David’s chapter focuses on payment systems as a source of fragmentation and provides some nice examples even within particular health care programs or payors.  For example, Medicare A (hospitalization) providers have no incentive to consider Part B (outpatient and physician services) providers’ costs because the Parts operates as “payment silos,” under distinct reimbursement methodologies, with no need to coordinate care or service delivery.  With dually eligible beneficiaries, the fragmentation is even worse:  Medicare faces higher costs if poor quality care in Medicaid-covered long-term care settings precipitates an acute hospitalization, while Medicaid faces higher long-term care costs if Medicare prescription drug coverage fails to treat beneficiaries’ chronic conditions.  The chapter suggests some payment reform strategies, such as medical homes, pay-for-performance, and bundled payments, which have been debated and adopted to varying degrees by government and private payors, including in the recent Patient Protection and Affordable Care Act.

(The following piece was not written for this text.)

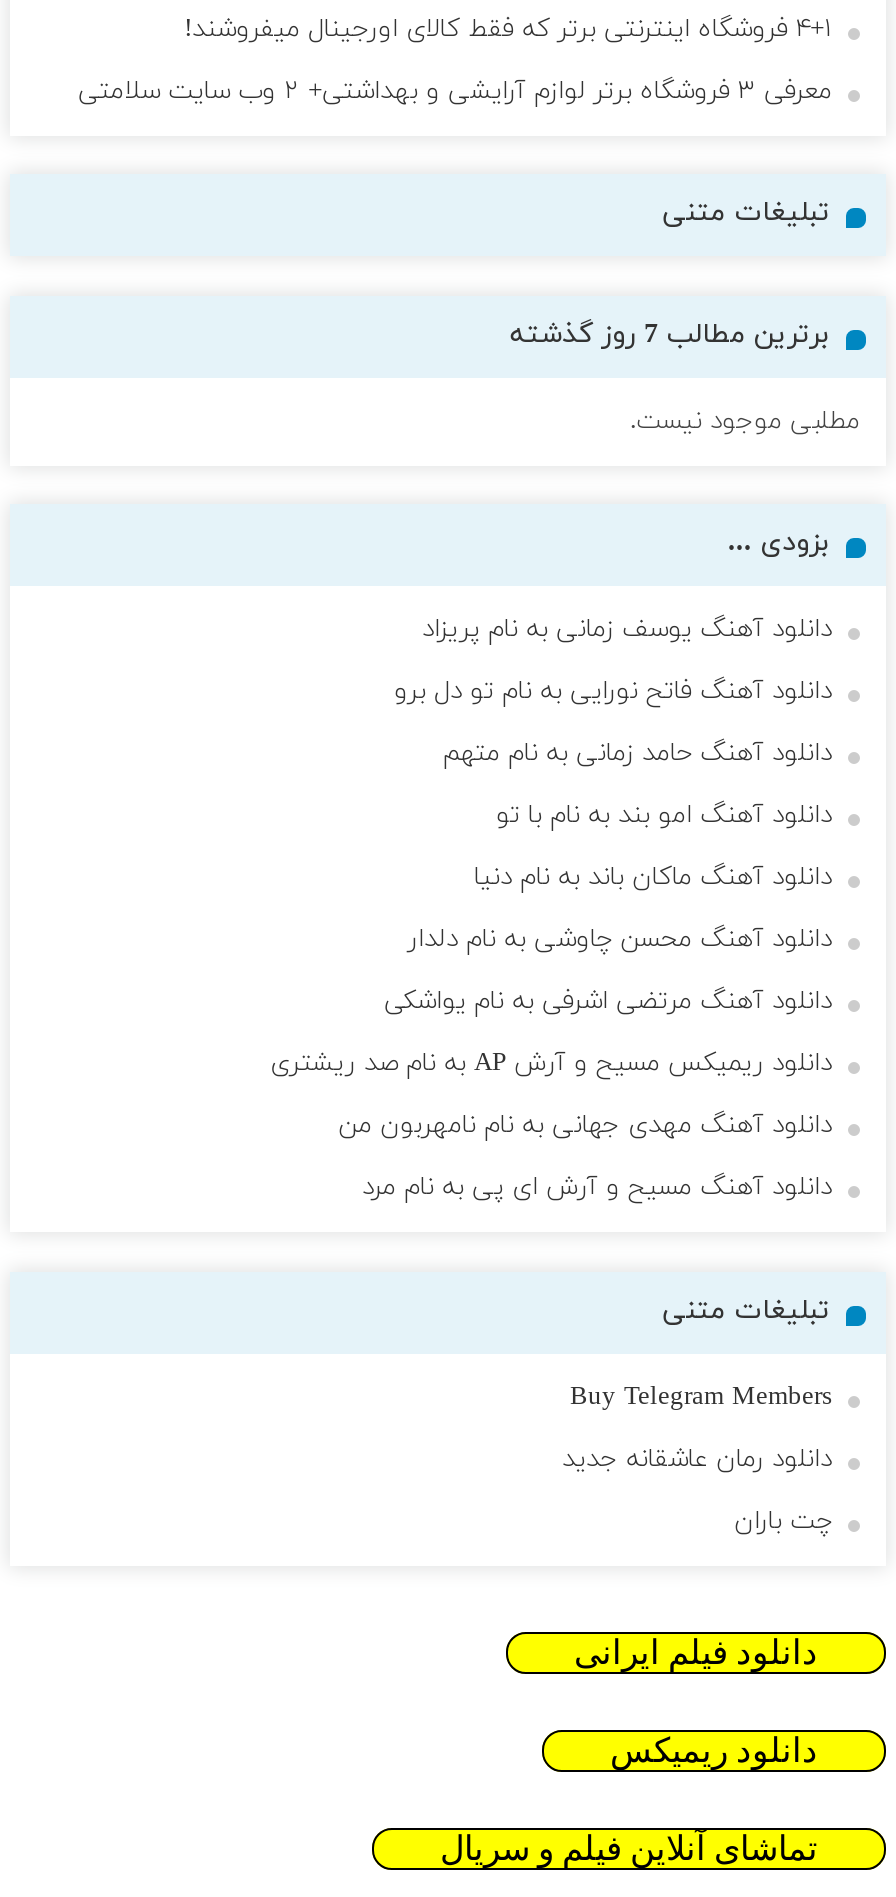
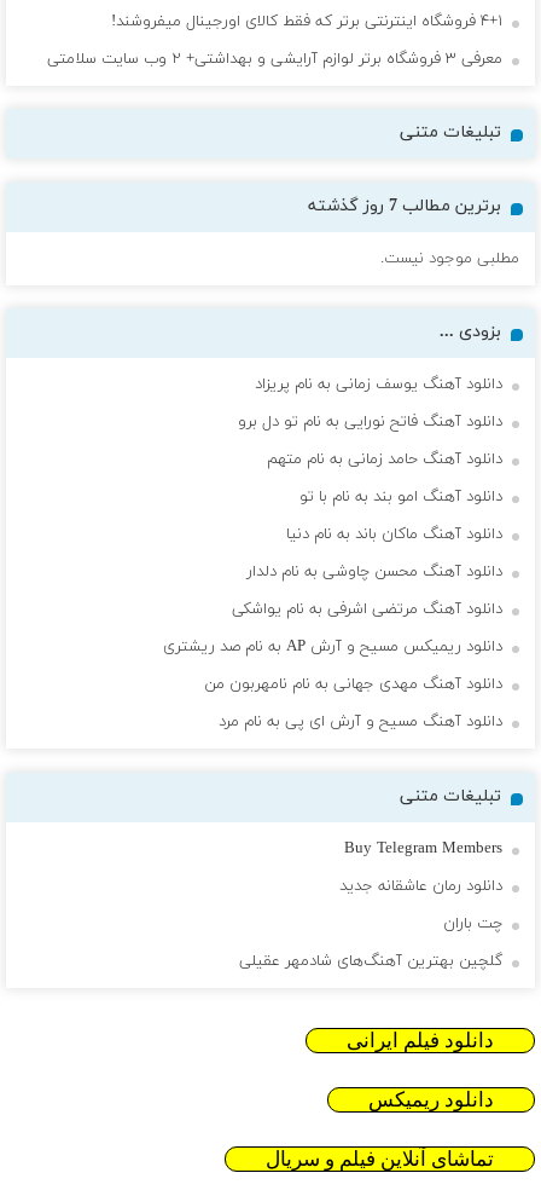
none -> [239,950,502,972] گلچین بهترین آهنگ‌های شادمهر عقیلی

The end of the chapter was the most provocative.  In David’s characteristically contrarian, and, to me, always entertaining way, he concludes by begging the question:   Before we get all worked up about fragmentation and how to fix it, we should step back and consider that, at least in some cases, we seem to (and, he would suggest, at least sometimes, should) prefer fragmented health care delivery.  He points to the popularity of Wal-Mart retail clinics, medical tourism, and specialty hospitals.  And I would add the decline of managed care, rise of concierge medicine, and popularity of $4 prescription drugs.  Of course, as David acknowledges, those trends reveal other, deeper flaws in our health care delivery “system.”  But before jumping on the de-fragmentation bandwagon, Waldos should consider carefully what they may have to give up.